On April 13, 2013, national elections will start early for all overseas Filipinos around the globe. The choosing will only be limited to party-list representatives and the 12 seats vacated by senators whose terms expire on June 30 noon. Votes for local candidates from governors down to the sangguniang bayan members, and local congressmen will not be included in the electronic ballot. COMELEC find it difficult to print ballots of different LGUs and to electronically configure the voting program to suit every Filipino living abroad who came from different local government units at home.
However, the biggest problem that besets the coming elections for OAV (overseas absentee voting) is to reach the target set by the COMELEC of a 50%-voter turnout.

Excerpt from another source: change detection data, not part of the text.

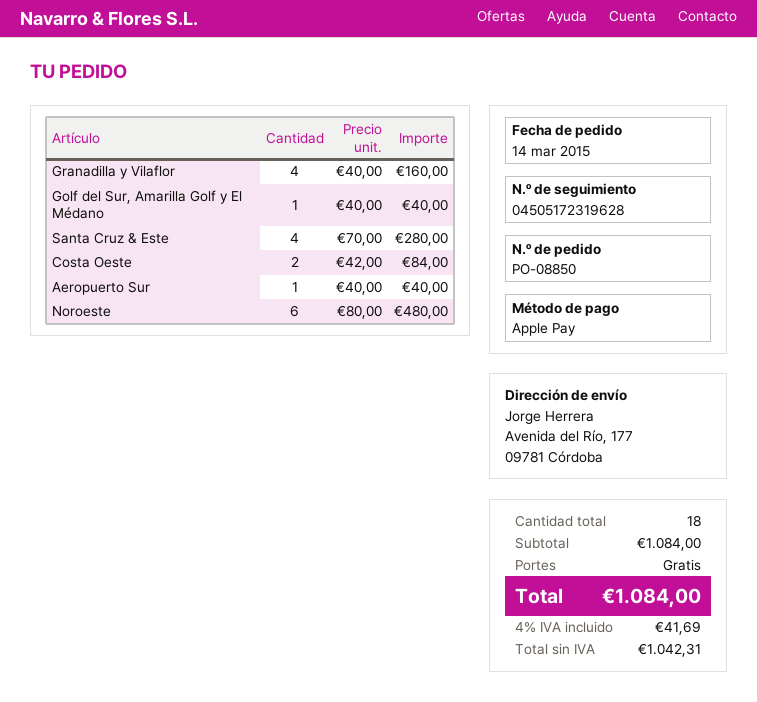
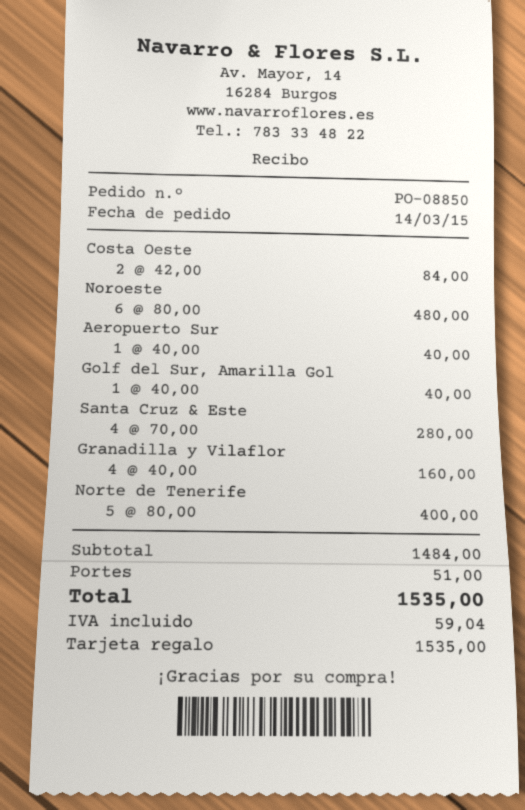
payment method: Apple Pay -> gift card
Norte de Tenerife: none -> 5 x 80.00 = 400.00
subtotal: 1084.00 -> 1484.00
shipping: 0.00 -> 51.00
tax: 41.69 -> 59.04
total: 1084.00 -> 1535.00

Overseas Absentee Voting was first conducted in the presidential elections of 2004. The law was passed in 2003, after which only two months were allocated for registration. Of the 359,297 registered voters, it was said that 233,092 or 65% had voted. It was considered a success by the election body then considering the several problems it encountered prior, during and after the elections. In 2007, the mid-term elections resulted in a low voter turnout. From the 503,896 registrants, only 81,732 or 16% voted. This was a very sudden dropped (even in actual numbers) from the 2004 elections. COMELEC was quite optimistic with the voter turnout in the 2010 presidential elections. But after the exercise, of the 589,830 registrants, only 141,846 or 24% voted. There was only a 6% increase.
The sharp decline in 2007 was attributed by COMELEC to the fact that it was a mid-term election and voters were not so much keen in casting votes to fill up the senate seats, compared to electing a new president. They predicted a rebound in 2010. They were dismayed. The low turnout of 24% in 2010 further gave doubts to their alibi that mid-term elections do not encourage many voters.
I however have some reservations to the statistics presented by COMELEC in 2004 with respect to the OAV turnout. There might have been some inaccuracies. The 233,092 figure may not be totally true? We can recall that the national elections at that time was purely manual and the whole practice was rigged. If Arroyo could have pulled 1 million ghost votes in Mindanao, was it not possible for her to control the overseas absentee votes? It was likewise very doubtful to rush the passing of the OAV bill into law in 2003, and set up registration for two months to catch up with the 2004 voting? The whole OAV system may have been built to buffer any deficiency Arroyo might incur in the mainland elections. Maybe the Mindanao scheme was not yet in place then or maybe it was set up to augment it. The 65% turnout is quite shady for a new system.
To draw a clearer picture, the graph would depict a zig-zag line with highs during presidential elections and lows during mid-term elections. I may peg the 2004 elections at 20% turnout and not 65%.
The 2013 mid-term elections may not be any different from the 2007. Sad as it may, but it might not surpass the 2010 voter turnout. Most Filipinos do not see any impact in filling up the vacant seats left by the 12 senators. Unlike voting for the president, who wields all the major powers in the government, voting for the senators will not translate into any major changes in the government.
The other factor that does not give OAVs the fun and thrill to vote abroad is the absence of local elections in their ballots. Most Filipinos, accept it or not, are compelled to vote not because they care about electing national officials. They vote because they support local candidates who may be either their relatives, friends or allies. Others vote because of some considerations, in cash or in kind. During the OAV registration, most Filipinos would inquire whether local elections are part of the ballot. Some would not even register because they prefer to vote at home.
Filipinos who are permanent residents (green card holders, pink card holders, etc.) of other countries fear that they might lose their chance of gaining the host country’s citizenship if they vote in the Philippine elections. The dilemma whether to register or not, vote or not, always comes at the choice between two citizenships. In this issue, the permanent residents take more into consideration the host country’s laws.
What is crucial in generating higher voter turnout is the information campaign that must be undertaken by the Philippine embassies (DFA) and the COMELEC. Every Filipino should be made aware of the election period so that he may prepare himself and marks his calendar for the activity. Filipino community associations must also be given the lead to spearhead and encourage Filipinos to vote. The band-wagon mentality still works with exercises like these. Social networking sites such as facebook and twitter must be used to disseminate information on the elections. The embassies should convey as much information they have on the event.
One way of ‘forcing’ a higher voter turnout is to give Filipinos a ‘no choice situation’ during the elections. It is undeniable that the right to vote also carries with it the duty to vote. Every Filipino has the civic duty to participate in the exercise. I believe it is not a violation of one’s right to ‘compel’ someone to vote during these times. Filipinos line up every day at embassies to process their official documents, passports and other papers. Why not put conditions on the facilitation or accommodation of these processes? For example, why not require first the individual to vote before continuing with facilitation of his papers? What violation could the embassy make? In the first place, it is the duty under the law of the individual to vote.
With around two weeks before the actual elections start, let us cross our fingers that the turnout will be better this time around.